Das heutige Datum, der 9. November, drängt einem dieses Thema geradezu auf, denn schließlich gibt es zum heutigen Tag eine Menge "Gedenktage".

  • Heute vor 85 Jahren, am 9. November 1918, durch Philipp Scheidemann in Berlin die Deutsche Republik ausgerufen.

  • Vor 80 Jahren, am 9. November 1923, versuchte Hitler in München zum ersten Mal, politische Macht zu erlangen.

  • Der 9. November ist auch der Tag, an dem 1938 - heute vor 65 Jahren - Schlägertrupps jüdische Geschäfte und Gotteshäuser in Brand setzten; es ist der Tag, an dem Zehntausende Juden mißhandelt, verhaftet oder getötet wurden in der so genannten "Reichskristallnacht".9. November 1989:Fall der Berliner Mauer

  • Der 9. November erinnert uns aber auch an erfolgreichen Widerstand und Bürgermut. Wir erinnern uns an den unglaublichen und darüber hinaus unblutigen Fall der Mauer am 9. November 1989 heute vor genau 14 Jahren. Wir erinnern uns an die überglücklichen feiernden Menschen an den Grenzen und an all die Trabis, die in den nächsten Tagen, Wochen und Monaten diese unglaubliche Wendung der Deutschen Geschichte auf unseren Straßen dokumentierten.

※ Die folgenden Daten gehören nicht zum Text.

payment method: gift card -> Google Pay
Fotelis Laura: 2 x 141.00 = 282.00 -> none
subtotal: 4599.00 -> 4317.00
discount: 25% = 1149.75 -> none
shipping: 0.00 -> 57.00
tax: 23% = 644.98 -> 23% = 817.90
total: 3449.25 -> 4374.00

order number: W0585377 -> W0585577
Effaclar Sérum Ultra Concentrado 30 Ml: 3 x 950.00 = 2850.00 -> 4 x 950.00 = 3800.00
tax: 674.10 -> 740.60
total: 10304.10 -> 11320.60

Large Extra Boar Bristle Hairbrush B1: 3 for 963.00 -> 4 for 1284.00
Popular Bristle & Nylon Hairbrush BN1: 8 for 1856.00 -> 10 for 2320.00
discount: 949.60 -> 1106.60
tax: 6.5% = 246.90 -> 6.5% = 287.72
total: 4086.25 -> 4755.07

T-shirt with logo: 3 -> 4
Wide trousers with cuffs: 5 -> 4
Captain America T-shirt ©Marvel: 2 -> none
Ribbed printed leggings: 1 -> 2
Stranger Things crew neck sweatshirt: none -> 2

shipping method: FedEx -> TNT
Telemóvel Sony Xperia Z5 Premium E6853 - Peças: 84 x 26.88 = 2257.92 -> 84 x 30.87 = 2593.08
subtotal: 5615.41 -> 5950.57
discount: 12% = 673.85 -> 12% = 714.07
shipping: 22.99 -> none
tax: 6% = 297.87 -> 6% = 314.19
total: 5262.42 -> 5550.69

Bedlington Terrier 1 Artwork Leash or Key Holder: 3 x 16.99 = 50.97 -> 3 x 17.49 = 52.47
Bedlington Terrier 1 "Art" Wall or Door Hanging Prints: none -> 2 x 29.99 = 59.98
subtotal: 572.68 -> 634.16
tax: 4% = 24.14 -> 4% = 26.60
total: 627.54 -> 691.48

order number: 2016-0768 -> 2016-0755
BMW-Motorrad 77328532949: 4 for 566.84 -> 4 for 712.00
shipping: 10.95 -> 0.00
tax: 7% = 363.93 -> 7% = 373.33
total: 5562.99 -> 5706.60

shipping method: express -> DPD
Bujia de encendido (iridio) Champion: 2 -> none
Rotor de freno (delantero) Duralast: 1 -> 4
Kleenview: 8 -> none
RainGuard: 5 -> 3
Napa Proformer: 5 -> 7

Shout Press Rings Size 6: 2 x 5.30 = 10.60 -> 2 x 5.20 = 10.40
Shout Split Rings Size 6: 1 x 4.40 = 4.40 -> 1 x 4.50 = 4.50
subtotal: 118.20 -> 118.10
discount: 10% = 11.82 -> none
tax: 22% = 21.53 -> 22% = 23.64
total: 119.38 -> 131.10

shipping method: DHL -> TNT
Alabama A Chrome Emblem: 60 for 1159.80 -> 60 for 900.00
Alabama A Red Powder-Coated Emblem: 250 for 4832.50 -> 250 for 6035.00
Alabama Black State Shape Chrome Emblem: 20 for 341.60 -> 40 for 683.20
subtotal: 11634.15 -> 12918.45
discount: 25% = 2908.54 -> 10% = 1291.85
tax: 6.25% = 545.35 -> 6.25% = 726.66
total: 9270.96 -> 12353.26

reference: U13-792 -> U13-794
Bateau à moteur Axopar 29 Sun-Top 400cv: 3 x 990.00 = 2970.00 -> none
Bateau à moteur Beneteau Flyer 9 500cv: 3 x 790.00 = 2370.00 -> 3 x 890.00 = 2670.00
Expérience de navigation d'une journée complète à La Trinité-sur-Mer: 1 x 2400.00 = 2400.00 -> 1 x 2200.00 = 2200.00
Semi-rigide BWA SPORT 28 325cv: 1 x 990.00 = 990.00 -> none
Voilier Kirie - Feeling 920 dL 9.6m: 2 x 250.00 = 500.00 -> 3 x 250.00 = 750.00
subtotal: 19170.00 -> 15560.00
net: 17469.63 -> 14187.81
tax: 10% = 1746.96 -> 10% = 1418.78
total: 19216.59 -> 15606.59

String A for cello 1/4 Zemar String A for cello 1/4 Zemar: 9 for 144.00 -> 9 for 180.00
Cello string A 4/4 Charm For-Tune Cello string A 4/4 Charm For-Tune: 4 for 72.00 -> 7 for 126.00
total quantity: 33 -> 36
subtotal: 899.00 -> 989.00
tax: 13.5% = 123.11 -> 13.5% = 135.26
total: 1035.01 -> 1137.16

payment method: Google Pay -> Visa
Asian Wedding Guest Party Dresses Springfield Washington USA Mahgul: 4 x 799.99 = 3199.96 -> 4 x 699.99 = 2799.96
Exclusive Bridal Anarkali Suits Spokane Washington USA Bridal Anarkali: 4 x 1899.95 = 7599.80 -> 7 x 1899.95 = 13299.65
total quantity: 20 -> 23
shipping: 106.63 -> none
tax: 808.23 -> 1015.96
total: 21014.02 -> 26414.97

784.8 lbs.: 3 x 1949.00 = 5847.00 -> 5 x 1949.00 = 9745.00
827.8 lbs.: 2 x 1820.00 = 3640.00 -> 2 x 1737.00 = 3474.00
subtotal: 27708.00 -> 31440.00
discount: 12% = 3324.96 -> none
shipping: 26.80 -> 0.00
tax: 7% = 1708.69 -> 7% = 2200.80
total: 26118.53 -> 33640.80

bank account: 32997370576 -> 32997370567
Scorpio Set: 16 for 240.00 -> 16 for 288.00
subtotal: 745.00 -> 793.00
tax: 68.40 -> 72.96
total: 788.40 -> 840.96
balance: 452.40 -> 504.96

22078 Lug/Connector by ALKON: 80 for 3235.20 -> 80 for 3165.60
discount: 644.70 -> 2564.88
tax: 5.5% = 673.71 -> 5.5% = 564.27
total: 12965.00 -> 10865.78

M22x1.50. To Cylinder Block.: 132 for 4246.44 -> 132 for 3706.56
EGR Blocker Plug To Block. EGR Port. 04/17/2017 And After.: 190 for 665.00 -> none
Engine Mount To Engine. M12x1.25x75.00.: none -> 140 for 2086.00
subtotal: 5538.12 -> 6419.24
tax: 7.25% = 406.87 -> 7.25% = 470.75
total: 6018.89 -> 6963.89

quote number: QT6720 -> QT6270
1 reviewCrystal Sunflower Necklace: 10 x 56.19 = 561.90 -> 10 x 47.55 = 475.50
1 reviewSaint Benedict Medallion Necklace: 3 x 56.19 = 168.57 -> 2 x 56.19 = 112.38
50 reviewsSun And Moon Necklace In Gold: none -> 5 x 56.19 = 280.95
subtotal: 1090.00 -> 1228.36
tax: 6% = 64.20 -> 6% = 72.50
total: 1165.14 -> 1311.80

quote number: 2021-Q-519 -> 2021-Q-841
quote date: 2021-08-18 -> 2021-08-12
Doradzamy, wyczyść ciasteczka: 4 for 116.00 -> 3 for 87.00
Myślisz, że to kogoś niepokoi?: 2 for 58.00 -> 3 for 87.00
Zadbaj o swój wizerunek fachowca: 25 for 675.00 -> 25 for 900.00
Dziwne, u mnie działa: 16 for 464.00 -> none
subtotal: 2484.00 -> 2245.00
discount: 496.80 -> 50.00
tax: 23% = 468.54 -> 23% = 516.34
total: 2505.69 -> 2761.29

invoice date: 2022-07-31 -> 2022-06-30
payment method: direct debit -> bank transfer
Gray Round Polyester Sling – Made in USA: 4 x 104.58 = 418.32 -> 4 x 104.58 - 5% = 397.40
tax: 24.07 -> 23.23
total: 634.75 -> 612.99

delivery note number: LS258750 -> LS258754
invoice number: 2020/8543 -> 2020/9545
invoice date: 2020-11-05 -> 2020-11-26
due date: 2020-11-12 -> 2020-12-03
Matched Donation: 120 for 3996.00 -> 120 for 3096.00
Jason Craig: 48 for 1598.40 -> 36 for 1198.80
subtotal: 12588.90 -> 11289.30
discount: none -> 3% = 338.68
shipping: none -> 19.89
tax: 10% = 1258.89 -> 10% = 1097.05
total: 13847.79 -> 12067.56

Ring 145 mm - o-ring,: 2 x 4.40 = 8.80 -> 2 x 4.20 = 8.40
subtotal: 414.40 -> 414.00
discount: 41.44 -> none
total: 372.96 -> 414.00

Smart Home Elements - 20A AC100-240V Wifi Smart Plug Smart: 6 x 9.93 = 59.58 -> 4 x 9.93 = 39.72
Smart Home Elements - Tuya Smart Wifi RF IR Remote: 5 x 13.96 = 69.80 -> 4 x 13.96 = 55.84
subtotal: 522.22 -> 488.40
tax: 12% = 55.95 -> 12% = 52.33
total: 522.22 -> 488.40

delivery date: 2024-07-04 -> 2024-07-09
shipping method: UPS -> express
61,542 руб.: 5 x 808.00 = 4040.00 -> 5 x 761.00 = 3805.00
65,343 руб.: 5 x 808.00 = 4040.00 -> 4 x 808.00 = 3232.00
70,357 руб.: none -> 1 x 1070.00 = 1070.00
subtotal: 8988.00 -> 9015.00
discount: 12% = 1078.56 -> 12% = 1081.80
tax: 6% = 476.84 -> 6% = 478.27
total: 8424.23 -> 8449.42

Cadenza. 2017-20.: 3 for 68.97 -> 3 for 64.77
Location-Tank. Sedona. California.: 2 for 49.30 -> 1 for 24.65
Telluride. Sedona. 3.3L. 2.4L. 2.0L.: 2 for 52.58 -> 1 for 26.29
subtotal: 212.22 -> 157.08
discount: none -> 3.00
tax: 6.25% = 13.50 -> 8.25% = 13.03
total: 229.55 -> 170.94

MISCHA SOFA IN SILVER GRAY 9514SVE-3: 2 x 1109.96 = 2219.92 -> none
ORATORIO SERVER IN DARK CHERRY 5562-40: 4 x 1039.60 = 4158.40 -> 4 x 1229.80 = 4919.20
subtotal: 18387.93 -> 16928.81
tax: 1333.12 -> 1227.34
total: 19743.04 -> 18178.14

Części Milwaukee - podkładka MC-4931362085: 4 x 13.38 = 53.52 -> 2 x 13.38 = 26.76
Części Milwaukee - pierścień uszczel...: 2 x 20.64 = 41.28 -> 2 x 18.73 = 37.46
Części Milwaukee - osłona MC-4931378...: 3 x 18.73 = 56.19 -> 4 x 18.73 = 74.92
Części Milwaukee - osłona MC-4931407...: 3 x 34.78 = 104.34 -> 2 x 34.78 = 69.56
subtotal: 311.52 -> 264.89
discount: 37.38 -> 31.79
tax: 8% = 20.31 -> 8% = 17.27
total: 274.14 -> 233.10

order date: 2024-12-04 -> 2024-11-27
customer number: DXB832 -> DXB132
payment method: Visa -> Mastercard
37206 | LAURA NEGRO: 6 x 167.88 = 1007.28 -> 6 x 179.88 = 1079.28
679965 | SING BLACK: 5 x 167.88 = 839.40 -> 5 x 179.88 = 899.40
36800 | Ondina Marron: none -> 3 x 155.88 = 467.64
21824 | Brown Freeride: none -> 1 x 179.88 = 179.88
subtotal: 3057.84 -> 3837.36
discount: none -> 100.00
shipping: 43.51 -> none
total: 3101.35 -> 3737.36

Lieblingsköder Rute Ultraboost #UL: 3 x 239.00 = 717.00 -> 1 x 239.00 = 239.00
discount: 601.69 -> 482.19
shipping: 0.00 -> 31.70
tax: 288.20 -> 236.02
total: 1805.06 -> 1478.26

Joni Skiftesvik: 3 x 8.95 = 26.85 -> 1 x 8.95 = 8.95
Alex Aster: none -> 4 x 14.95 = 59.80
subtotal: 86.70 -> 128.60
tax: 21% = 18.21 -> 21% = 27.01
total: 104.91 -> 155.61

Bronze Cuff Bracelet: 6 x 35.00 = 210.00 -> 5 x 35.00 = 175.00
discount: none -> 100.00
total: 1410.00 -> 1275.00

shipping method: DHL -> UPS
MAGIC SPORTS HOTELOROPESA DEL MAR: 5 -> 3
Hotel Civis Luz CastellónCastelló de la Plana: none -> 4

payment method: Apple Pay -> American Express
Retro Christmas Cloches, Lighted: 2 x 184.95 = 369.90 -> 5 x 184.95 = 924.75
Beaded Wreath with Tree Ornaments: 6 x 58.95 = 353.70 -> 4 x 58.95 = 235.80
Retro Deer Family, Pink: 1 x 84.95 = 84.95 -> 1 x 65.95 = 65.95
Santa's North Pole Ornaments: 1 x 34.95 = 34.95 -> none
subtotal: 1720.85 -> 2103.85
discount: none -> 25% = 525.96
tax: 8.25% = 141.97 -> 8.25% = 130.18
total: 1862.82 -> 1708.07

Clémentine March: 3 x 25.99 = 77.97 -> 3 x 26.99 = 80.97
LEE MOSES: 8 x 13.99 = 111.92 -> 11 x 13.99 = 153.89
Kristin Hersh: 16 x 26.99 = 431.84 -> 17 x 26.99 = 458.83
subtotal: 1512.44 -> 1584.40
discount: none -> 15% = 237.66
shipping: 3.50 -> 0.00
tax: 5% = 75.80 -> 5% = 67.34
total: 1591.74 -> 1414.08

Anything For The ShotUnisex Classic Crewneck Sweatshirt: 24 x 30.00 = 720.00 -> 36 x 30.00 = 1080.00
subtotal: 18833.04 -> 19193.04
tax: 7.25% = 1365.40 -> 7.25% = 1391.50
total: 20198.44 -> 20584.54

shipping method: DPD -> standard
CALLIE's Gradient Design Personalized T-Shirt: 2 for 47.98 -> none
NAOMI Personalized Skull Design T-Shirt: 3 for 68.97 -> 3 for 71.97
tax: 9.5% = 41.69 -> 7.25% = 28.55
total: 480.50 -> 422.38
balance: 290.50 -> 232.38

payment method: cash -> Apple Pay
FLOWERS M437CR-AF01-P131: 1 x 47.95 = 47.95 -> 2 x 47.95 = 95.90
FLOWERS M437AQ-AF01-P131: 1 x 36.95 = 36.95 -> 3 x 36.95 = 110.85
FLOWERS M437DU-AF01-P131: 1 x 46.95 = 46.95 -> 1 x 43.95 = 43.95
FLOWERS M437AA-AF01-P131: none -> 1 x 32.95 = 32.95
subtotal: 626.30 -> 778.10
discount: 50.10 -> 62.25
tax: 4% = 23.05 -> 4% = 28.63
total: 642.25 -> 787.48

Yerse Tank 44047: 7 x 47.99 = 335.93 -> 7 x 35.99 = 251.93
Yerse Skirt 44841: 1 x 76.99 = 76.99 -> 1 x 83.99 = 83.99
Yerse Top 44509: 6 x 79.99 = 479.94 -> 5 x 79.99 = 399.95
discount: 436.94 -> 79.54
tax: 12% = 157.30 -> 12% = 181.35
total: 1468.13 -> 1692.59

All das sind Ereignisse, deren man am Heutigen Tag gedenkt. Aber warum tun wir dies eigentlich ? Was bringt uns die Erinnerung ?

Warum an Dinge erinnern, die längst vergangen sind, oftmals vor unserer Geburt passiert sind und sowieso nicht mehr zu ändern sind. ?

Hat sich die heutige Zeit nicht so grundlegend verändert, daß ein Vergleich mit der Geschichte immer "hinken" muß ?

So könnte man zum Beispiel argumentieren, dass nach der Sektlaune über die Wiedervereinigung heute doch eher Katerstimmung angesagt ist, angesichts der nach wie vor großen wirtschaftlichen Probleme in den neuen Bundesländern. Warum also Erinnern ?

Und ist eine neue Reichskristallnacht in unserer heutigen Demokratie nicht undenkbar geworden? Warum also erinnern ?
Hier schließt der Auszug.